PROVIDED DATA:

__________________________________________________

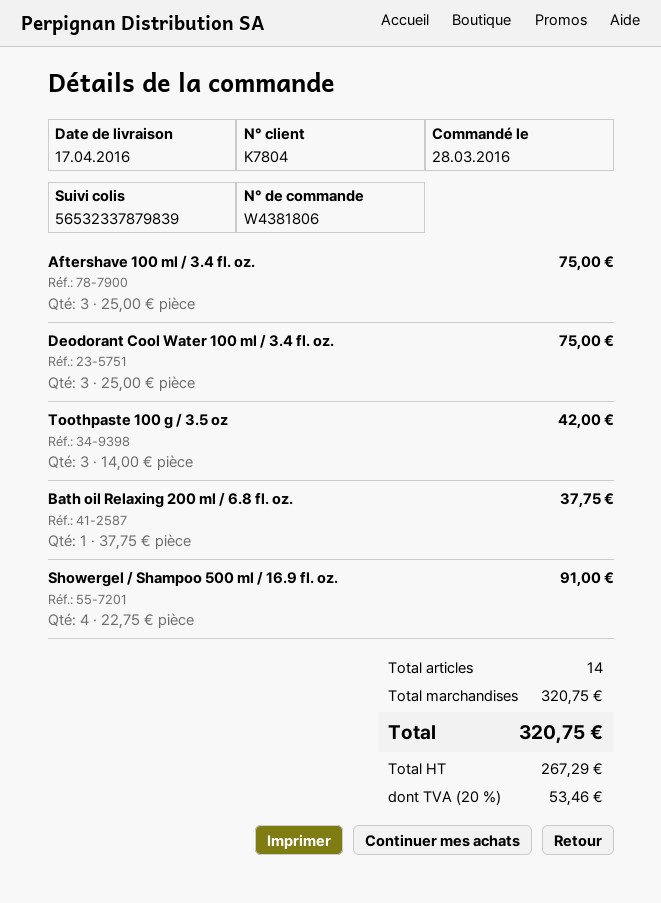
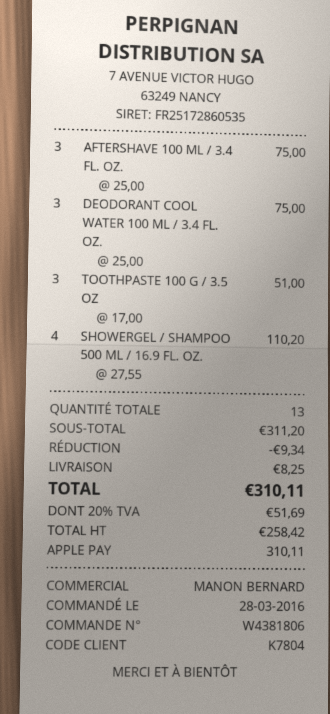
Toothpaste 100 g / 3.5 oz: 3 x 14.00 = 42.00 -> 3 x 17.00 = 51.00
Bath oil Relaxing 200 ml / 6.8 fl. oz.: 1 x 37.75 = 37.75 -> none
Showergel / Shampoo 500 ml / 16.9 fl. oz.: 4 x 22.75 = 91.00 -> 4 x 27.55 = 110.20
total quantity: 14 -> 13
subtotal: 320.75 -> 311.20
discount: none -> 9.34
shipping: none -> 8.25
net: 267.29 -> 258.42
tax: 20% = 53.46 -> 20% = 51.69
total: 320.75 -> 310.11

__________________________________________________

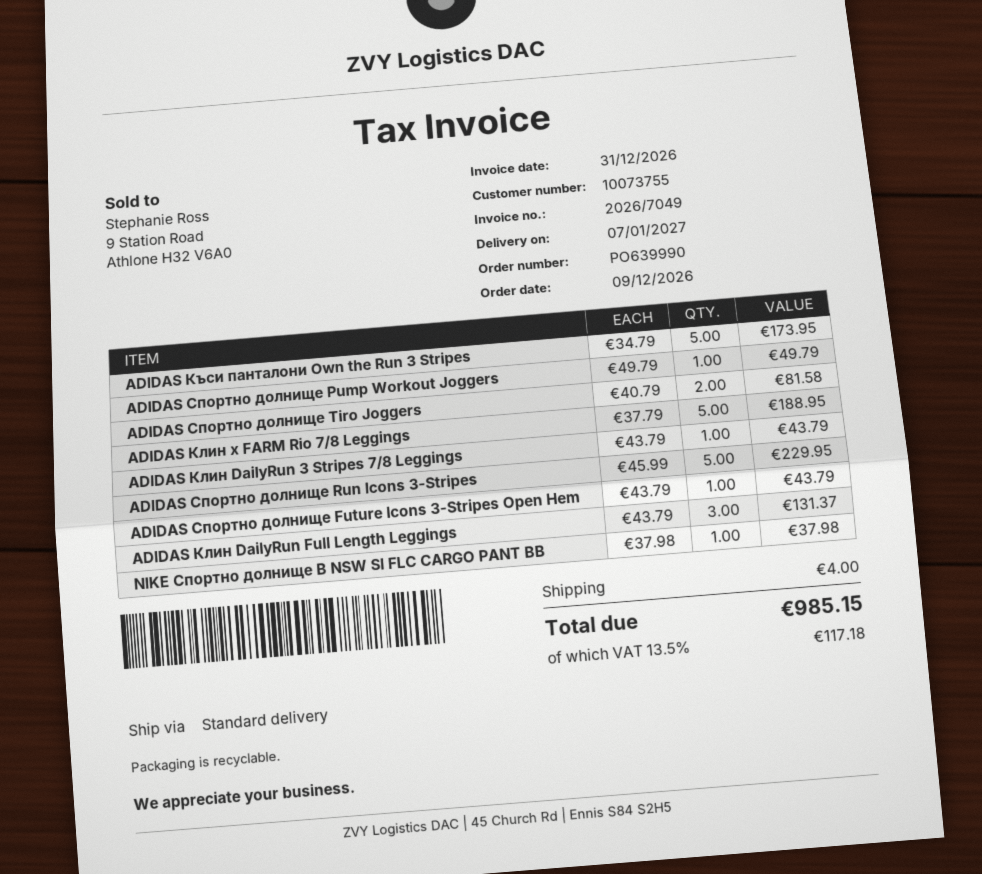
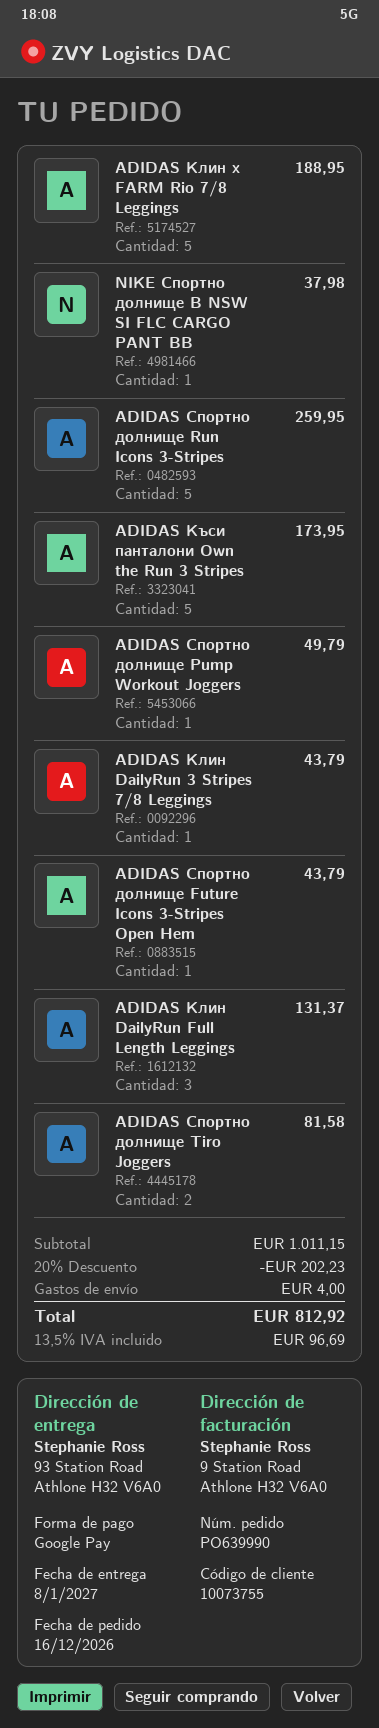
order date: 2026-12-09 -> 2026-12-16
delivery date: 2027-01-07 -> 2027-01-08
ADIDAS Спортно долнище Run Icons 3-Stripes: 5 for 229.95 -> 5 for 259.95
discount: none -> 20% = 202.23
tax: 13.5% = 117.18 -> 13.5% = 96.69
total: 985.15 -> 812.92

__________________________________________________

YOUR GOAL: When the line with "total quantity: 14 -> 13" is reached in the data above, start copying there, and copy each line exactly until the line with "total: 320.75 -> 310.11" has been copied; copy nothing else.

FINAL ANSWER:
total quantity: 14 -> 13
subtotal: 320.75 -> 311.20
discount: none -> 9.34
shipping: none -> 8.25
net: 267.29 -> 258.42
tax: 20% = 53.46 -> 20% = 51.69
total: 320.75 -> 310.11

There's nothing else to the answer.